WORK REQUEST: Retype the records below so that each one matches exactly.

Edit tracking data:
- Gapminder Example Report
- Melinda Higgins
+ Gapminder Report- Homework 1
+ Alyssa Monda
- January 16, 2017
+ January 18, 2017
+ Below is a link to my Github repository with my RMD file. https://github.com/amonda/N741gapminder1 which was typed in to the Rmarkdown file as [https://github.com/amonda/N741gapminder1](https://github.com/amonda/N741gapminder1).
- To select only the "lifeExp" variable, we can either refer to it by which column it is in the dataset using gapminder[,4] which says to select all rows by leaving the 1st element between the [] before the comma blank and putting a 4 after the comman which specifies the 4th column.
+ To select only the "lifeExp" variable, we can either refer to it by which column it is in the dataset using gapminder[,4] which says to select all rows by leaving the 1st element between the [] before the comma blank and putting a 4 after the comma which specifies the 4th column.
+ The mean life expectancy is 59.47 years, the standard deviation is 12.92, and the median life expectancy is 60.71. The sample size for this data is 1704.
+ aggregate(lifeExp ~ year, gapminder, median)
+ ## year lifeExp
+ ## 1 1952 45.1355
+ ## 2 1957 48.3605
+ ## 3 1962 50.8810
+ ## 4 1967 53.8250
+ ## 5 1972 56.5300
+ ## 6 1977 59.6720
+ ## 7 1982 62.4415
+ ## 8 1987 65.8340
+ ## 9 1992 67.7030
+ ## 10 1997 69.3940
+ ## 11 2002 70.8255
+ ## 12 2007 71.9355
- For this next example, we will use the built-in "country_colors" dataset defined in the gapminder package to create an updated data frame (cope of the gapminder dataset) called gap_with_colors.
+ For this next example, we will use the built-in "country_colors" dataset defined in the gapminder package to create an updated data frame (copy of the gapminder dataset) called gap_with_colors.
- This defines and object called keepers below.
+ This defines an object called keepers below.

RESULT BELOW:
- Gapminder Example Report
- Melinda Higgins
+ Gapminder Report- Homework 1
+ Alyssa Monda
- January 16, 2017
+ January 18, 2017
+ Below is a link to my Github repository with my RMD file. https://github.com/amonda/N741gapminder1 which was typed in to the Rmarkdown file as [https://github.com/amonda/N741gapminder1](https://github.com/amonda/N741gapminder1).
- To select only the "lifeExp" variable, we can either refer to it by which column it is in the dataset using gapminder[,4] which says to select all rows by leaving the 1st element between the [] before the comma blank and putting a 4 after the comman which specifies the 4th column.
+ To select only the "lifeExp" variable, we can either refer to it by which column it is in the dataset using gapminder[,4] which says to select all rows by leaving the 1st element between the [] before the comma blank and putting a 4 after the comma which specifies the 4th column.
+ The mean life expectancy is 59.47 years, the standard deviation is 12.92, and the median life expectancy is 60.71. The sample size for this data is 1704.
+ aggregate(lifeExp ~ year, gapminder, median)
+ ## year lifeExp
+ ## 1 1952 45.1355
+ ## 2 1957 48.3605
+ ## 3 1962 50.8810
+ ## 4 1967 53.8250
+ ## 5 1972 56.5300
+ ## 6 1977 59.6720
+ ## 7 1982 62.4415
+ ## 8 1987 65.8340
+ ## 9 1992 67.7030
+ ## 10 1997 69.3940
+ ## 11 2002 70.8255
+ ## 12 2007 71.9355
- For this next example, we will use the built-in "country_colors" dataset defined in the gapminder package to create an updated data frame (cope of the gapminder dataset) called gap_with_colors.
+ For this next example, we will use the built-in "country_colors" dataset defined in the gapminder package to create an updated data frame (copy of the gapminder dataset) called gap_with_colors.
- This defines and object called keepers below.
+ This defines an object called keepers below.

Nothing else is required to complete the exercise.